To this day I still wonder who those mysterious gunmen were. That they had been tipped off about our presence was undoubted. At face value their bearing and attitude certainly bore the hallmarks of Islamist fighters. However, everything about them suggested they were well-trained, disciplined, professional soldiers who knew exactly what they were there to do - Arab special forces perhaps?
Returning to Abu Salim the following day, we discovered the heaps of files still smouldering, and one of our guides, another former Abu Salim inmate, said he was convinced the men were pro-Gaddafi fighters disguised as rebels who had come to get rid of embarrassing evidence of atrocities and human rights abuses committed by the former regime in Abu Salim.
Uncertainty remains as to who these gunmen really were, but across Tripoli at that time there was a mad rush to clean up the paper trail that might implicate former regime members, expose as yet unknown jihadists, or reveal the extent to which British and American intelligence agencies - MI6 and the CIA - were cosying up to Gaddafi’s regime in the hope of nailing a few terror suspects and Islamic extremists of their own.
Responding to the Crown Prosecution Service decision last week in the Belhaj and al-Saadi case, Cori Crider, a lawyer from the human rights organisation Reprieve who represented the two men said: “With today’s official acknowledgement that British officials were involved in this rendition, the fig leaf of official secrecy in this case is in tatters.”
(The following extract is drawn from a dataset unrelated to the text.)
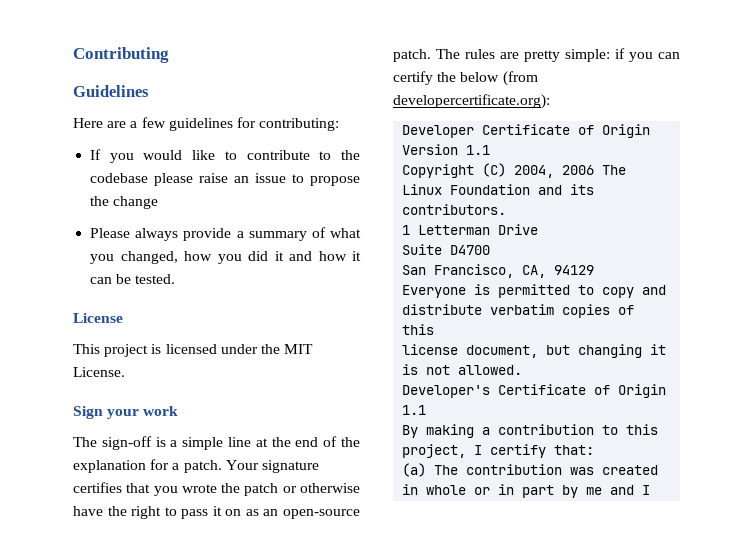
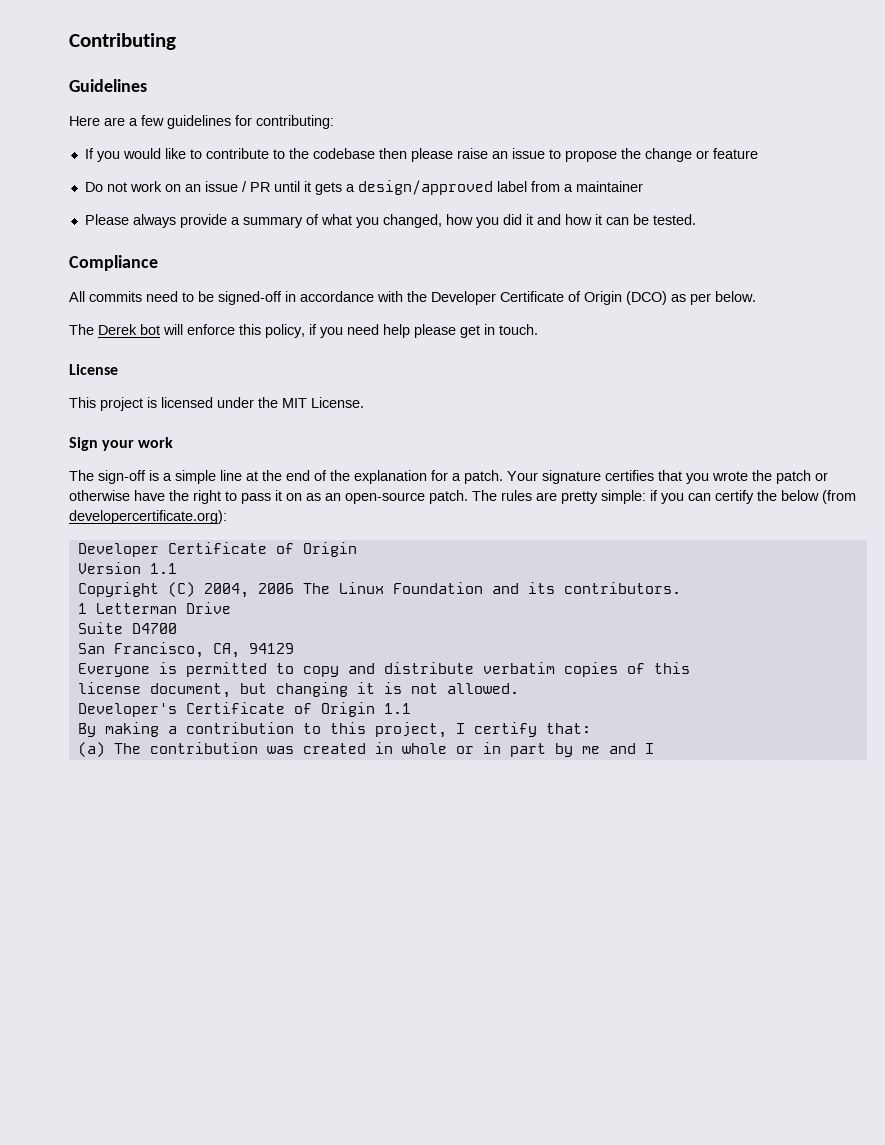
(149, 178) none -> [378,148,407,159] then
(159, 202) none -> [695,148,758,159] [84,180,643,195] or feature // Do not work on an issue / PR until it gets a design/approved label from a maintainer
(176, 279) none -> [69,255,158,271] [69,291,756,305] [69,324,538,338] // Compliance // All commits need to be signed-off in accordance with the Developer Certificate of Origin (DCO) as per below. // The Derek bot will enforce this policy, if you need help please get in touch.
Crider once again pointed out that Sir Mark Allen took credit, in writing, for the operation while “Jack Straw, we are told, signed it off.”
“Strangely, the CPS’s attitude to all this is ‘see no evil, hear no evil, and speak no evil’.
That evil was done in Abu Salim is however beyond doubt. For Ahmed Albousifi his experience of the jail scarred him irreparably. He says that sometimes his wife tries to talk to him about what happened, but it does no good.
“All these years after my release there is never a week passes without nightmares,” he told me. “In here, I’m still living inside Abu Salim,” he says, gently tapping the side of his head. “I always will be.”